Compliance-Management automatisieren: Ein Praxisleitfaden mit GitLab

Erfahre in diesem ausführlichen Guide des deutschen GitLab-Teams, wie du das Compliance Management mit GitLab effektiv umsetzt.

Sarah MatthiesSarah Matthies
Karolina FranzKarolina Franz

Produkt

Tutorial

Die Unternehmenswelt ist komplex und das Thema Compliance ist einer der wichtigsten regulatorischen Anker – auch und vor allem im Bereich Software Development im deutschsprachigen Raum. Es gibt zahlreiche Regeln, Richtlinien und Best-Practices, die Unternehmen erfüllen müssen, um gesetzliche, regulatorische, ethische und branchenspezifische Anforderungen zu erfüllen. Compliance-Standards reichen dabei von verbindlichen Gesetzen bis zu freiwilligen Rahmenwerken, um einen rechtmäßigen und verantwortungsvollen Betrieb zu gewährleisten sowie Daten, Kund(inn)en und den Ruf des Unternehmens zu schützen. 

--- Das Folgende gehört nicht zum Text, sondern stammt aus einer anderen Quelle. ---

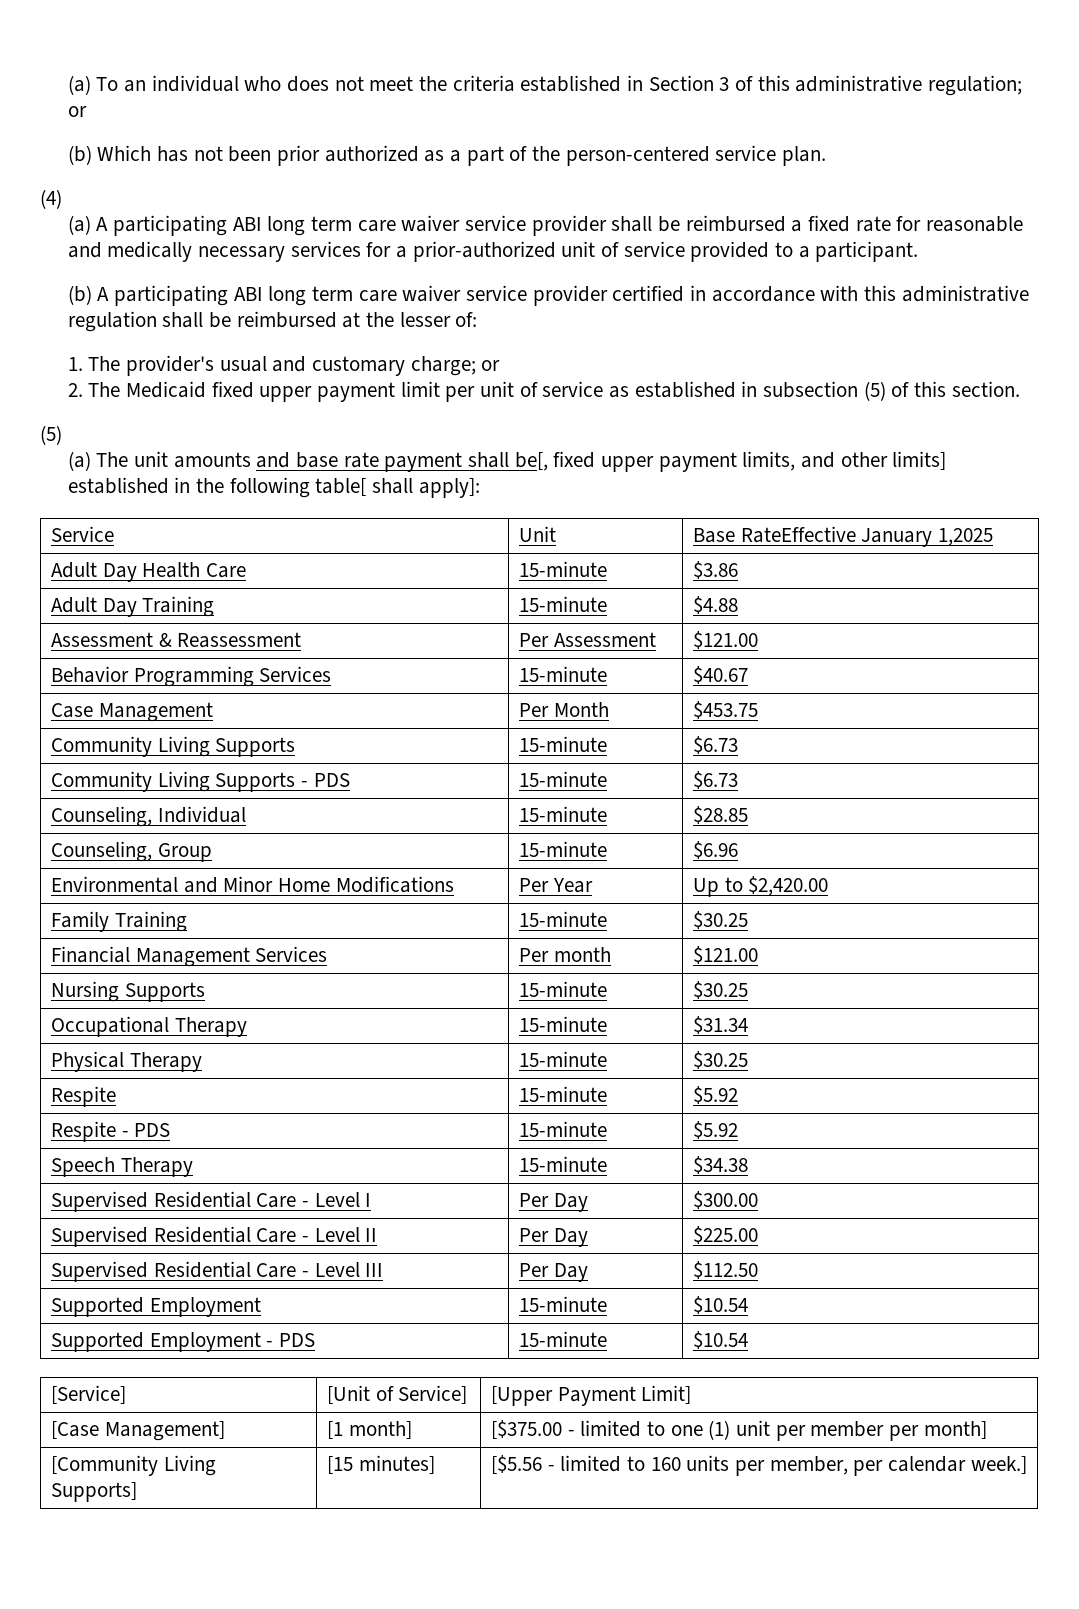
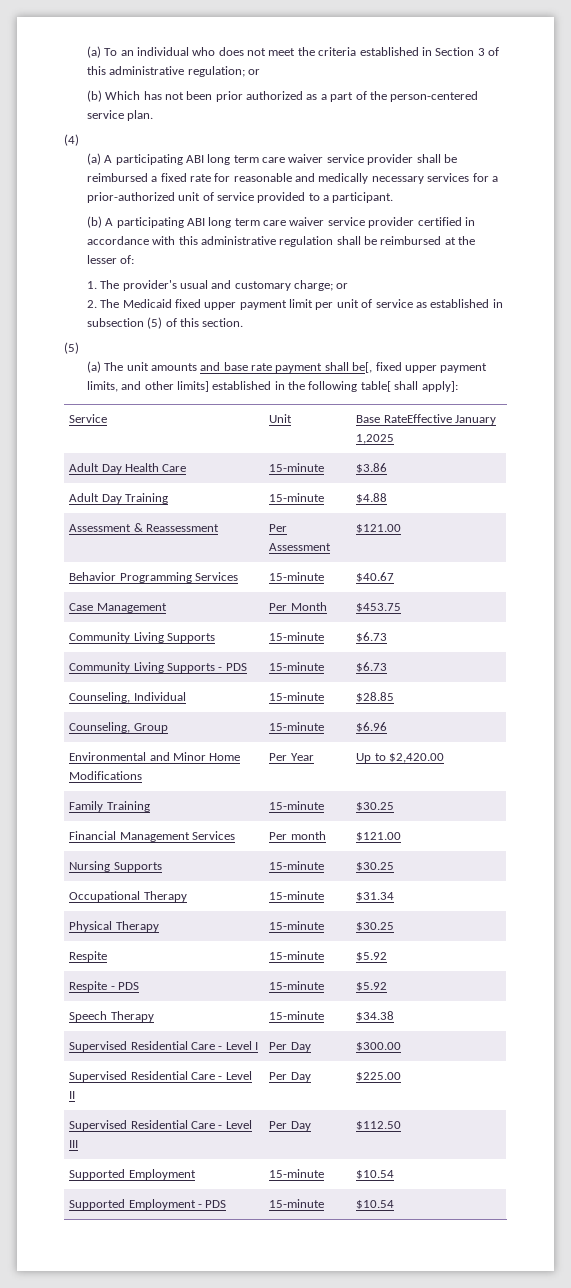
- [Service] | [Unit of Service] | [Upper Payment Limit]
- [Case Management] | [1 month] | [$375.00 - limited to one (1) unit per member per month]
- [Community Living Supports] | [15 minutes] | [$5.56 - limited to 160 units per member, per calendar week.]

Dieser Beitrag zeigt, wie kontinuierliche Compliance im Entwicklungsprozess sichergestellt werden kann – automatisiert, ohne Reibungsverluste und unterstützend statt bremsend. Videos aus einem deutschsprachigen GitLab-Webinar runden diesen Beitrag ab.

Sieh dir jetzt das gesamte Webinar "Compliance im Wandel - ein Wegweiser" kostenlos an.

Herausforderungen bei der Arbeit mit Compliance-Standards

Traditionelle Compliance-Ansätze erzeugen Reibung und bremsen Entwicklungsteams aus. Die administrativen Aufgaben nehmen zu, kosten Zeit und Nerven und führen oftmals dazu, dass das Thema Sicherheit als zusätzliche Belastung betrachtet und vernachlässigt wird. 

Compliance-Management automatisieren: Ein Praxisbeispiel

Ein junges, wachstumsstarkes B2B-Unternehmen im Sicherheitssektor möchte neue Kund(inn)en gewinnen. Das Marktumfeld sowie die Zielkund(inn)en verlangen die Einhaltung strenger Standards im Bereich Informationssicherheit (z. B. ISO 27001). 

Für das Bestehen einer solchen Zertifizierung ist eine enorme Anstrengung aufseiten der gesamten Organisation nötig. Entwicklerteams, Manager(innen) und Sicherheitsteams müssen Hand in Hand arbeiten, um die Zertifizierung trotz des Drucks des täglichen Geschäfts zu erlangen und dabei den Wachstumskurs nicht zu bremsen. 

12x kürzere Bereitstellungszeit: Dank GitLabs vollständiger Integration lebt Hilti Effizienz.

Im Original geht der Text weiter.